§ Goal of the exercise: Restate all of the entries exactly, dropping any pictures they hold.

§ Data:
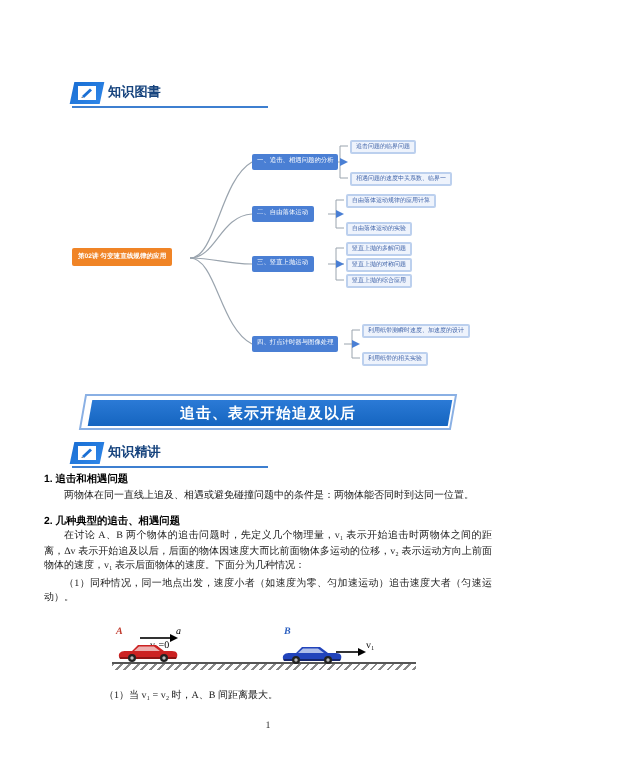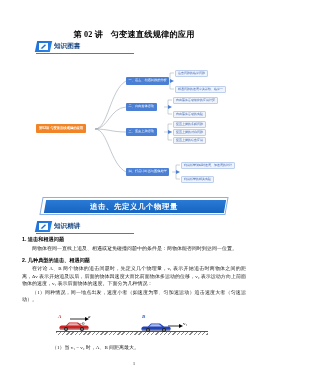--- a/index.html
+++ b/index.html
@@ -175,11 +175,6 @@
 
 <div class="page">
 
-  <div class="doc-title">
-    <span class="num">第 02 讲</span>
-    &nbsp;
-    <span>匀变速直线规律的应用</span>
-  </div>
 
   <div class="badge" id="badge-top">
     <span class="icon">

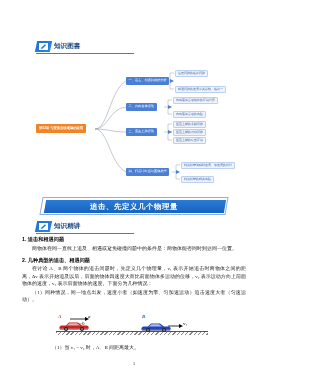--- a/index.html
+++ b/index.html
@@ -238,7 +238,7 @@
   <div class="banner-wrap">
     <div class="outline"></div>
     <div class="fill"></div>
-    <div class="txt">追击、先定义几个物理量</div>
+    <div class="txt">追击、表示开始追及以后</div>
   </div>
 
   <div class="badge" id="badge-mid">

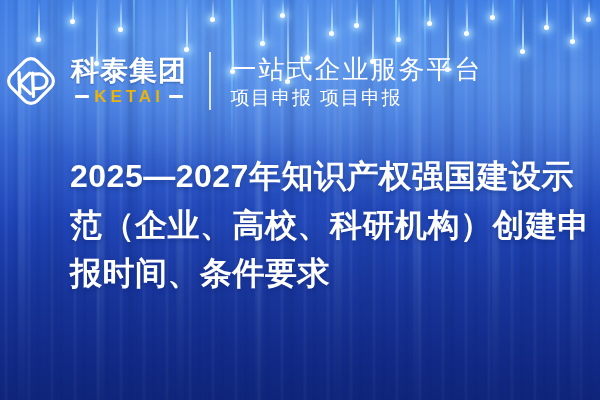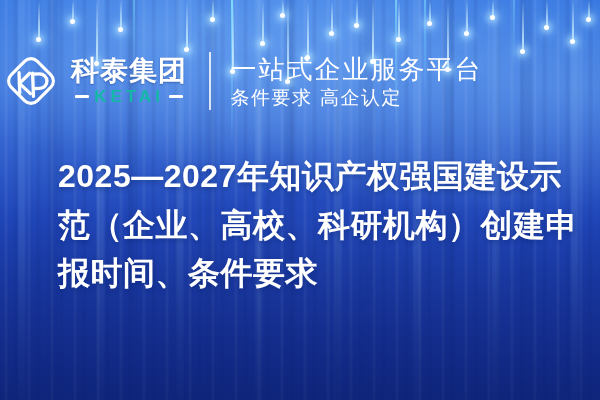--- a/index.html
+++ b/index.html
@@ -179,7 +179,7 @@
   .logo-en {
     font-size: 17px;
     font-weight: 700;
-    color: #14b8a6;
+    color: #eab308;
     letter-spacing: 4px;
     line-height: 1;
     white-space: nowrap;

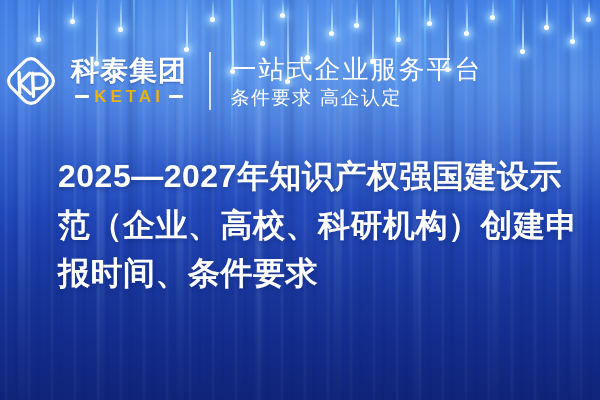--- a/index.html
+++ b/index.html
@@ -310,7 +310,7 @@
 
     <div class="tagline">
       <div class="tagline-main">一站式企业服务平台</div>
-      <div class="tagline-sub">条件要求 高企认定</div>
+      <div class="tagline-sub">项目申报 项目申报</div>
     </div>
   </div>
 

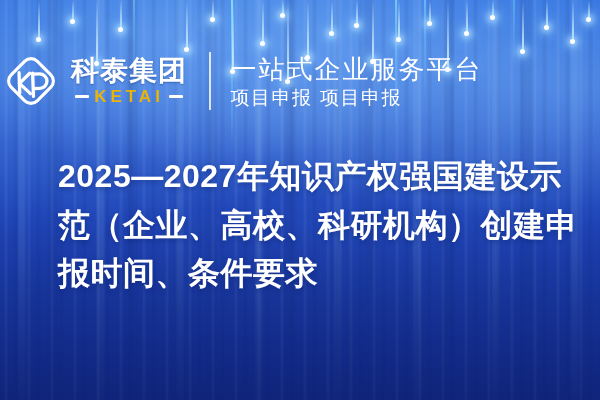--- a/index.html
+++ b/index.html
@@ -221,7 +221,7 @@
   
   .title-block {
     position: absolute;
-    left: 58px;
+    left: 70px;
     top: 152px;
     width: 526px;
   }

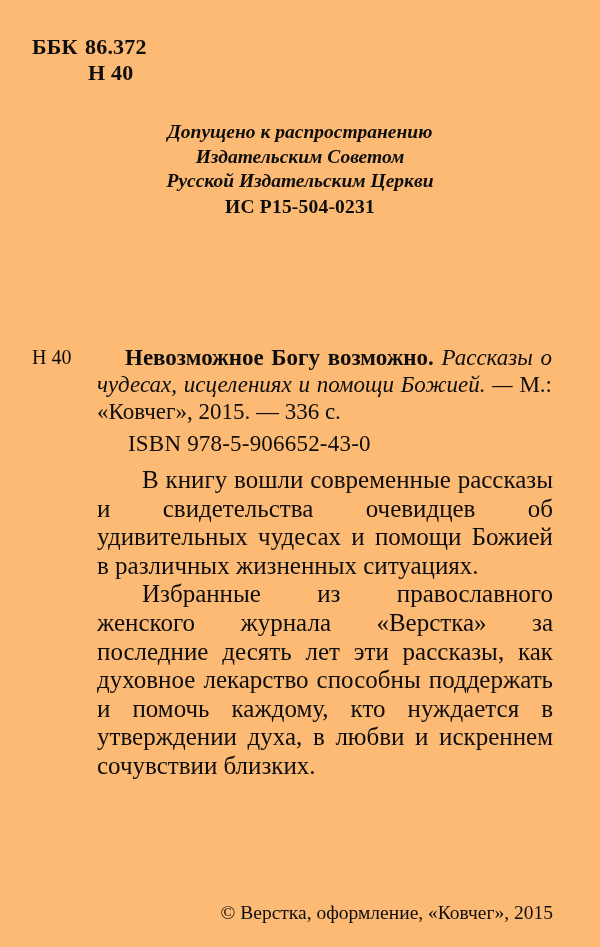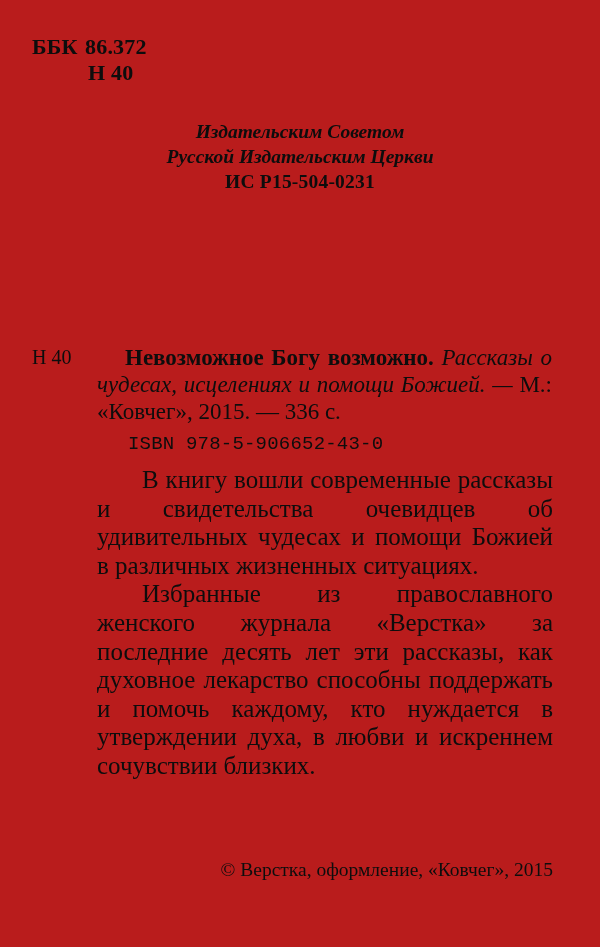--- a/index.html
+++ b/index.html
@@ -12,7 +12,7 @@
     position: relative;
     width: 600px;
     height: 947px;
-    background: #b91c1c;
+    background: #fdba74;
     overflow: hidden;
     font-family: "Liberation Serif", "DejaVu Serif", serif;
     color: #0d0d0d;

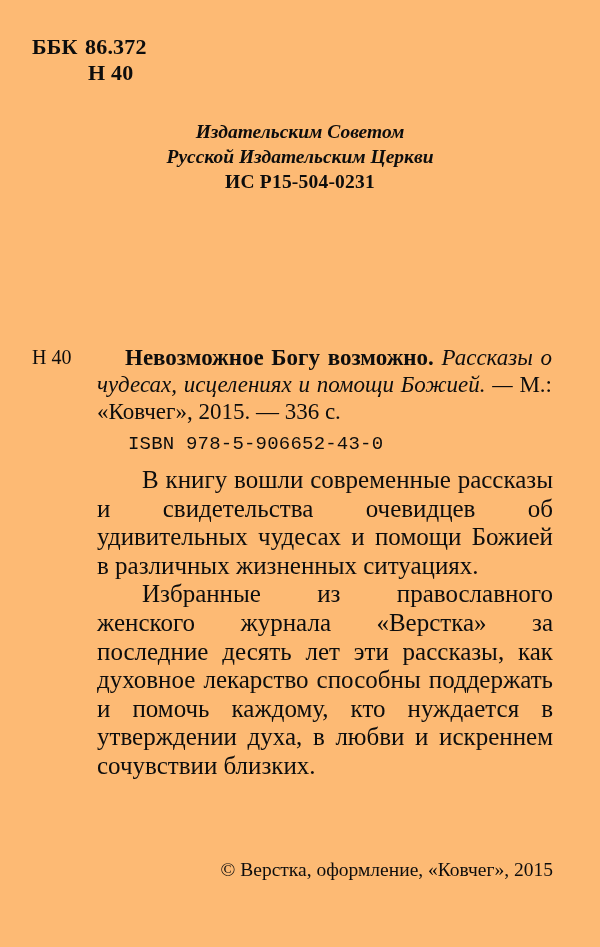--- a/index.html
+++ b/index.html
@@ -153,6 +153,7 @@
   </div>
 
   <div class="approval">
+    <span class="approval-line">Допущено к распространению</span>
     <span class="approval-line">Издательским Советом</span>
     <span class="approval-line">Русской Издательским Церкви</span>
     <span class="approval-code">ИС Р15-504-0231</span>

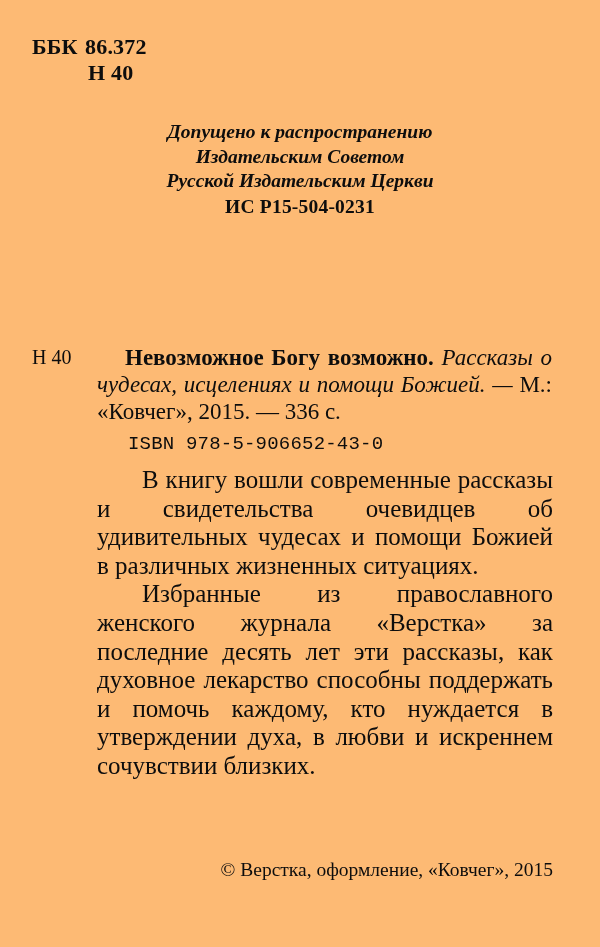--- a/index.html
+++ b/index.html
@@ -107,11 +107,10 @@
     position: absolute;
     left: 128px;
     top: 432px;
-    font-size: 19px;
+    font-size: 23px;
     line-height: 24px;
     letter-spacing: 0.2px;
     white-space: nowrap;
-    font-family: Liberation Mono, monospace;
   }
 
   

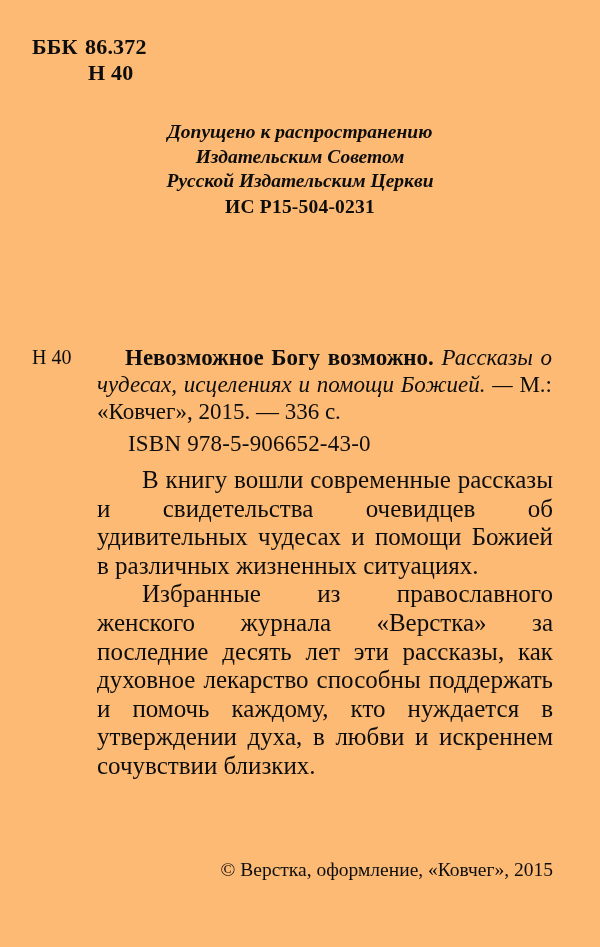--- a/index.html
+++ b/index.html
@@ -133,7 +133,7 @@
   .copyright {
     position: absolute;
     left: 97px;
-    top: 857px;
+    top: 900px;
     width: 456px;
     text-align: right;
     font-size: 19.5px;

§ Worked solution:
--- a/index.html
+++ b/index.html
@@ -175,11 +175,6 @@
 
 <div class="page">
 
-  <div class="doc-title">
-    <span class="num">第 02 讲</span>
-    &nbsp;
-    <span>匀变速直线规律的应用</span>
-  </div>
 
   <div class="badge" id="badge-top">
     <span class="icon">

--- a/index.html
+++ b/index.html
@@ -238,7 +238,7 @@
   <div class="banner-wrap">
     <div class="outline"></div>
     <div class="fill"></div>
-    <div class="txt">追击、先定义几个物理量</div>
+    <div class="txt">追击、表示开始追及以后</div>
   </div>
 
   <div class="badge" id="badge-mid">

--- a/index.html
+++ b/index.html
@@ -179,7 +179,7 @@
   .logo-en {
     font-size: 17px;
     font-weight: 700;
-    color: #14b8a6;
+    color: #eab308;
     letter-spacing: 4px;
     line-height: 1;
     white-space: nowrap;

--- a/index.html
+++ b/index.html
@@ -310,7 +310,7 @@
 
     <div class="tagline">
       <div class="tagline-main">一站式企业服务平台</div>
-      <div class="tagline-sub">条件要求 高企认定</div>
+      <div class="tagline-sub">项目申报 项目申报</div>
     </div>
   </div>
 

--- a/index.html
+++ b/index.html
@@ -221,7 +221,7 @@
   
   .title-block {
     position: absolute;
-    left: 58px;
+    left: 70px;
     top: 152px;
     width: 526px;
   }

--- a/index.html
+++ b/index.html
@@ -12,7 +12,7 @@
     position: relative;
     width: 600px;
     height: 947px;
-    background: #b91c1c;
+    background: #fdba74;
     overflow: hidden;
     font-family: "Liberation Serif", "DejaVu Serif", serif;
     color: #0d0d0d;

--- a/index.html
+++ b/index.html
@@ -153,6 +153,7 @@
   </div>
 
   <div class="approval">
+    <span class="approval-line">Допущено к распространению</span>
     <span class="approval-line">Издательским Советом</span>
     <span class="approval-line">Русской Издательским Церкви</span>
     <span class="approval-code">ИС Р15-504-0231</span>

--- a/index.html
+++ b/index.html
@@ -107,11 +107,10 @@
     position: absolute;
     left: 128px;
     top: 432px;
-    font-size: 19px;
+    font-size: 23px;
     line-height: 24px;
     letter-spacing: 0.2px;
     white-space: nowrap;
-    font-family: Liberation Mono, monospace;
   }
 
   

--- a/index.html
+++ b/index.html
@@ -133,7 +133,7 @@
   .copyright {
     position: absolute;
     left: 97px;
-    top: 857px;
+    top: 900px;
     width: 456px;
     text-align: right;
     font-size: 19.5px;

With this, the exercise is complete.